I was on the aircoach returning from a business trip on Thursday evening when G, the embryologist called. “Can you talk?” “Not so much, but I can listen.” So, he explained that the only one of my donors who was really available was – my number one choice. Talk about expectation management.
“Go for it,” I replied in eavesdrop-neutral mode, asking if he needed email confirmation. None required. When I think how accustomed I have become over the years to covering my ass with email in my professional life, this seems a bit risky (for both clinic and patient) but that’s the way G rolls, obviously.
One more hurdle crossed then. I’ve just had another look at my donor’s profile and am very happy with my choice but not getting emotionally invested until there’s a good reason for doing so.

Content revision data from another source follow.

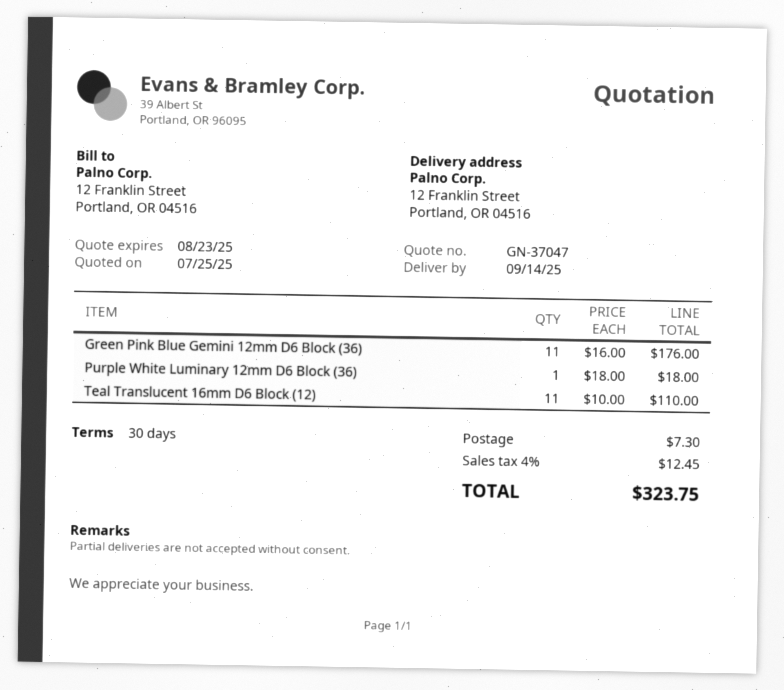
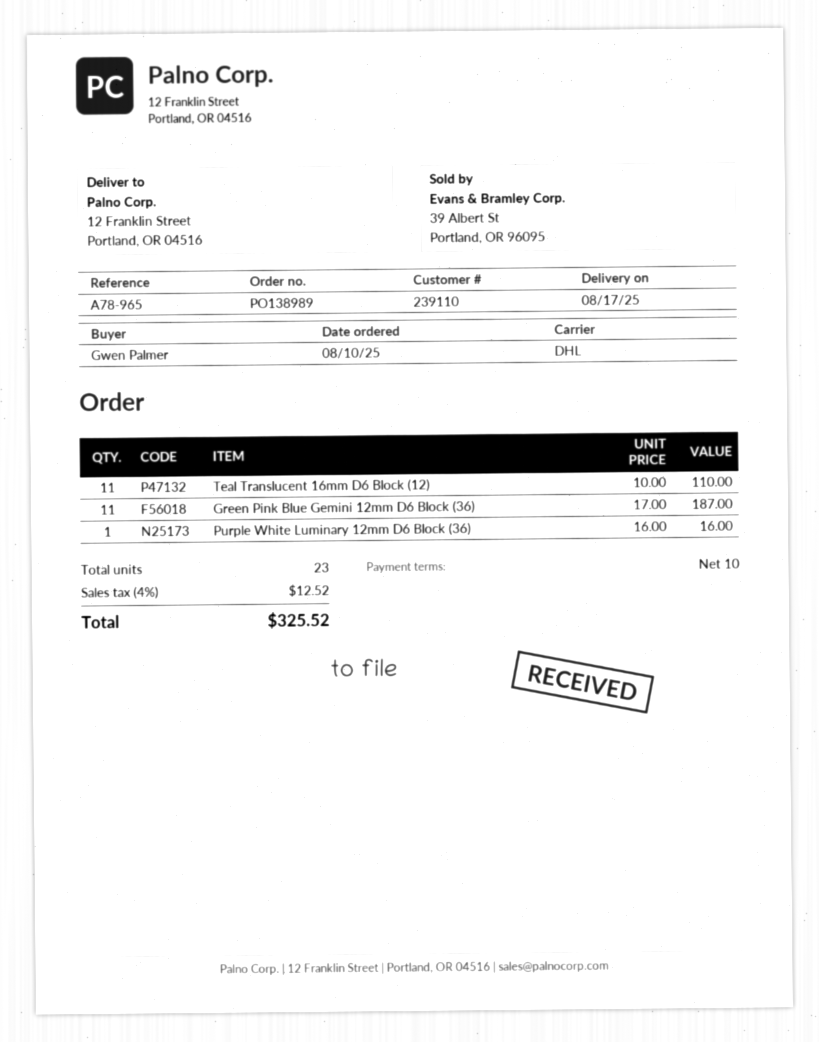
delivery date: 2025-09-14 -> 2025-08-17
payment terms: 30 days -> 10 days
Green Pink Blue Gemini 12mm D6 Block (36): 11 x 16.00 = 176.00 -> 11 x 17.00 = 187.00
Purple White Luminary 12mm D6 Block (36): 1 x 18.00 = 18.00 -> 1 x 16.00 = 16.00
shipping: 7.30 -> none
tax: 4% = 12.45 -> 4% = 12.52
total: 323.75 -> 325.52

I’ll be away for the weekend on a trip to some islands with friends and a larger group in mid-June. This will probably coincide with starting the pill and kicking the whole IVF thing off. Taking the pill is super-manageable compared to having to surreptitiously sniff a nasal spray three times a day or inject yourself on a ferry surrounded by people who don’t know your plans, so the timing is excellent. It will be my last hurrah until we see where we’re at in July.
As things stand, I’m booked to fly to a 40th birthday party that falls perfectly in the days between egg collection and transfer. None of my cycle dates can be pinned down until I know when day 1 is, of course. No point at all in stressing about how that’s going to work at this stage.
All that remains for now is to get the meds in. There are visitors staying in the house at the moment, so I’ve put off ordering the meds for fear of awkward questions about Gonal F boxes in the salad compartment. Once I get the drugs in, I guess I’ll be in limbo until the middle of next month.
Egg transfer really does seem a long way off right now.